İngilizce içindeki worker ne anlama geliyor?

İngilizce'deki worker kelimesinin anlamı nedir? Makale, tam anlamını, telaffuzunu ve iki dilli örneklerle birlikte worker'ün İngilizce'te nasıl kullanılacağına ilişkin talimatları açıklamaktadır.

İngilizce içindeki worker kelimesi çalışan, işçi, işçi arı, işçi karınca, yardım görevlisi, işçi, beden işçisi, iş arkadaşı, inşaat işçisi, çalışma arkadaşı, liman işçisi, fabrika işçisi, çalışkan kimse, ön saf çalışan, büro çalışanı, ofis çalışanı, sosyal hizmet uzmanı, ofis çalışanı anlamına gelir.
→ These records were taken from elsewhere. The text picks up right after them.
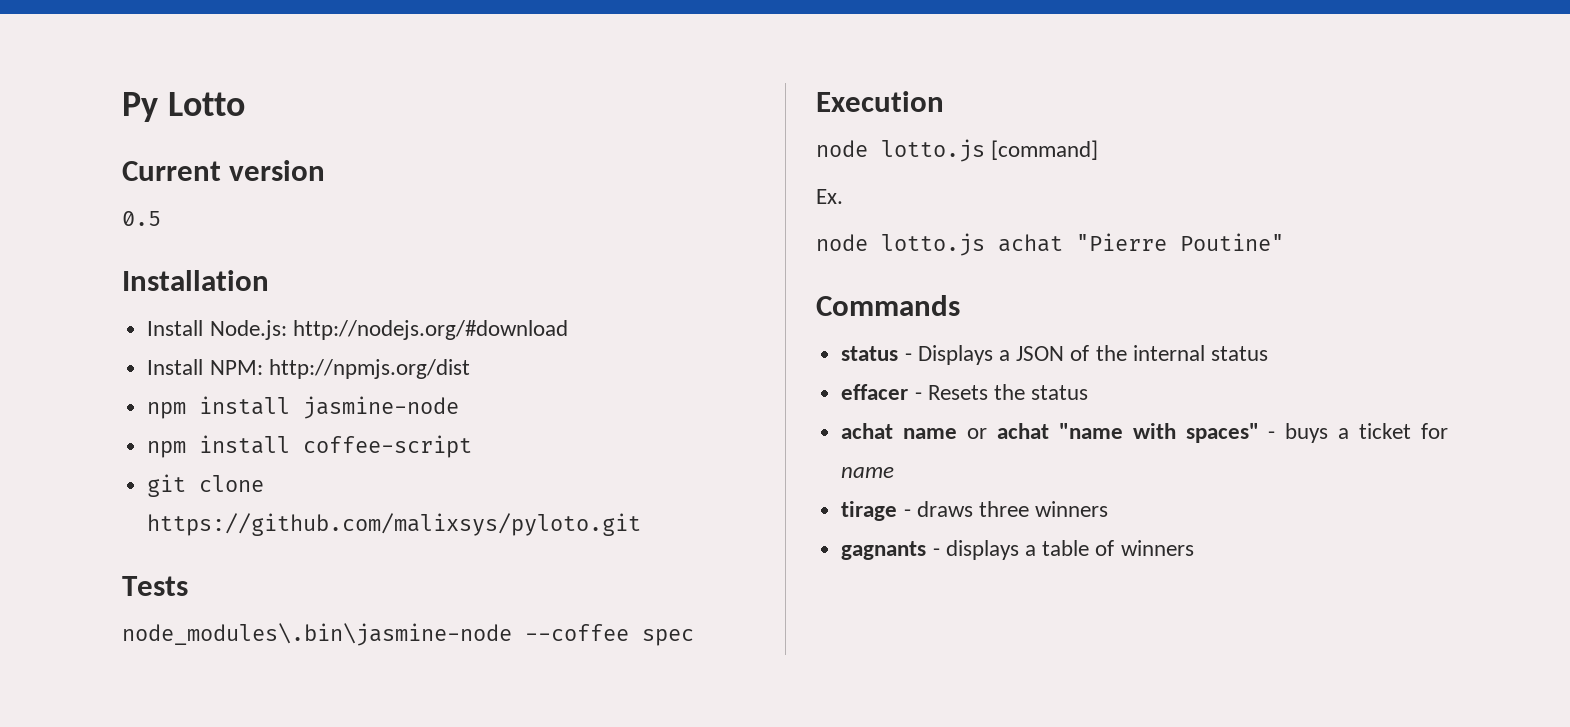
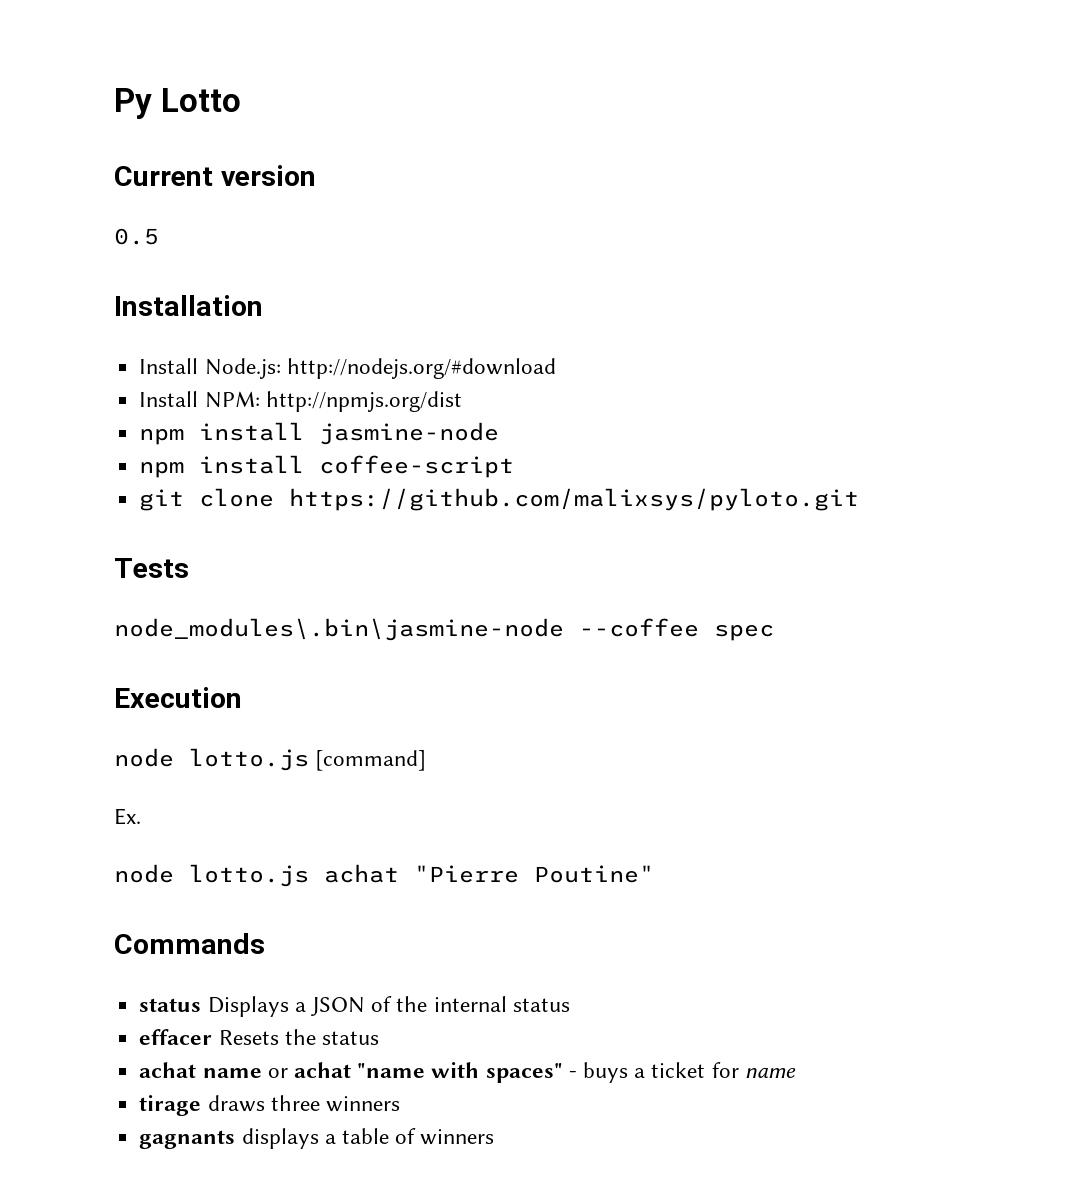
[904,353,912,361] - -> (202, 1005) none
[914,392,922,400] - -> (213, 1037) none
[903,509,911,517] - -> (202, 1105) none
[932,548,940,556] - -> (236, 1139) none

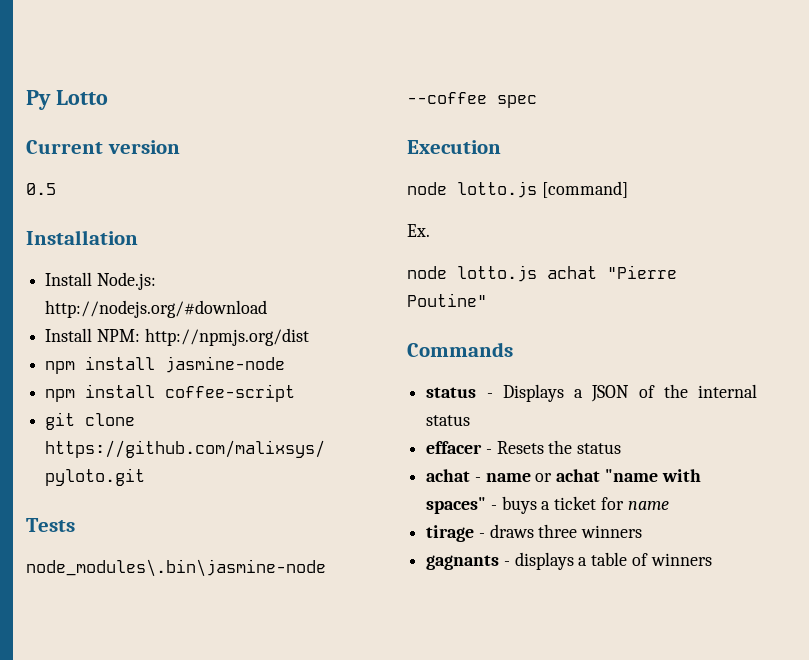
(202, 1005) none -> [486,393,493,398] -
(213, 1037) none -> [485,449,492,454] -
(197, 1070) none -> [474,477,481,482] -
(202, 1105) none -> [478,533,485,538] -
(236, 1139) none -> [503,561,510,566] -

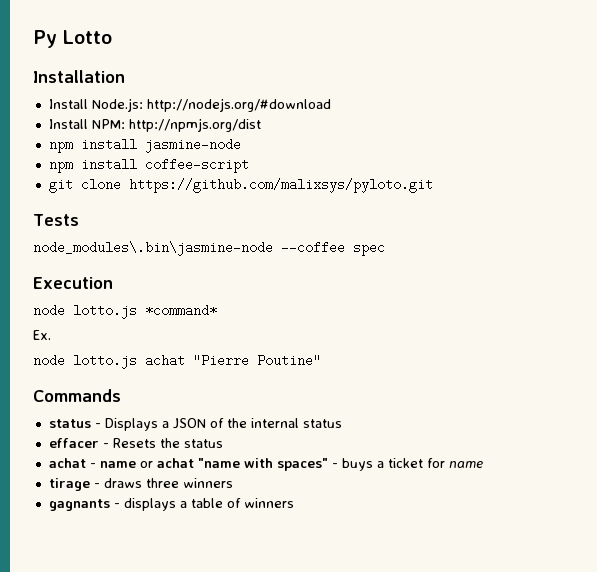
[26,140,180,154] [26,183,56,195] // Current version // 0.5 -> (112, 37) none
[541,181,628,198] [command] -> [145,304,217,317] *command*

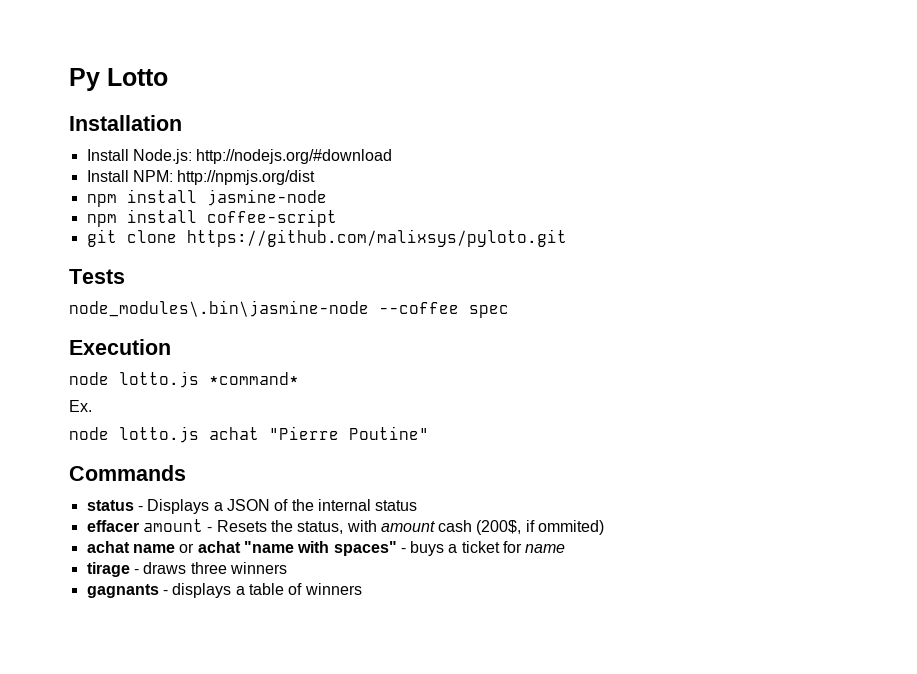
(99, 443) none -> [142,519,203,532] amount
[183,439,223,448] [48,458,96,468] status // achat - -> [297,520,605,535] [86,541,130,553] status, with amount cash (200$, if ommited) // achat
Daha fazla bilgi için lütfen aşağıdaki ayrıntılara bakın.

telaffuz dinle

worker kelimesinin anlamı

çalışan

noun (employee)

(isim: Canlı cansız bütün varlıkları ve kavramları ifade eder.)
The company values its workers.

işçi

noun (labourer)

(isim: Canlı cansız bütün varlıkları ve kavramları ifade eder.)
The workers went on strike for more money.

işçi arı

noun (bee)

(isim: Canlı cansız bütün varlıkları ve kavramları ifade eder.)
In a beehive it is the workers that collect nectar.

işçi karınca

noun (ant)

(isim: Canlı cansız bütün varlıkları ve kavramları ifade eder.)
Workers collect food for the ant colony.

yardım görevlisi

noun (person who works for charity)

(isim: Canlı cansız bütün varlıkları ve kavramları ifade eder.)
Their government sends a lot of aid workers to foreign countries following natural disasters.

işçi, beden işçisi

noun (manual labourer)

(isim: Canlı cansız bütün varlıkları ve kavramları ifade eder.)
Western Pennsylvania has many blue-collar workers such as steel workers and coal miners.

iş arkadaşı

noun (colleague)

(isim: Canlı cansız bütün varlıkları ve kavramları ifade eder.)
Sally and a co-worker were discussing a problem at the office water cooler.

inşaat işçisi

noun (builder)

(isim: Canlı cansız bütün varlıkları ve kavramları ifade eder.)
The construction workers on this site all wear hard hats for protection.

çalışma arkadaşı

noun (colleague)

(isim: Canlı cansız bütün varlıkları ve kavramları ifade eder.)
Karen and Betsy are not only coworkers, but also friends.

liman işçisi

noun (stevedore, shipping worker)

(isim: Canlı cansız bütün varlıkları ve kavramları ifade eder.)
Reginald wanted a better future than being a dockworker in the small coastal town.

fabrika işçisi

noun (manufacturing labourer)

(isim: Canlı cansız bütün varlıkları ve kavramları ifade eder.)
The factory workers at the plant went on strike for better wages.

çalışkan kimse

noun ([sb] who works diligently)

(isim: Canlı cansız bütün varlıkları ve kavramları ifade eder.)
Julie is a hard worker who does everything that's asked of her.

ön saf çalışan

noun ([sb] providing vital goods or services)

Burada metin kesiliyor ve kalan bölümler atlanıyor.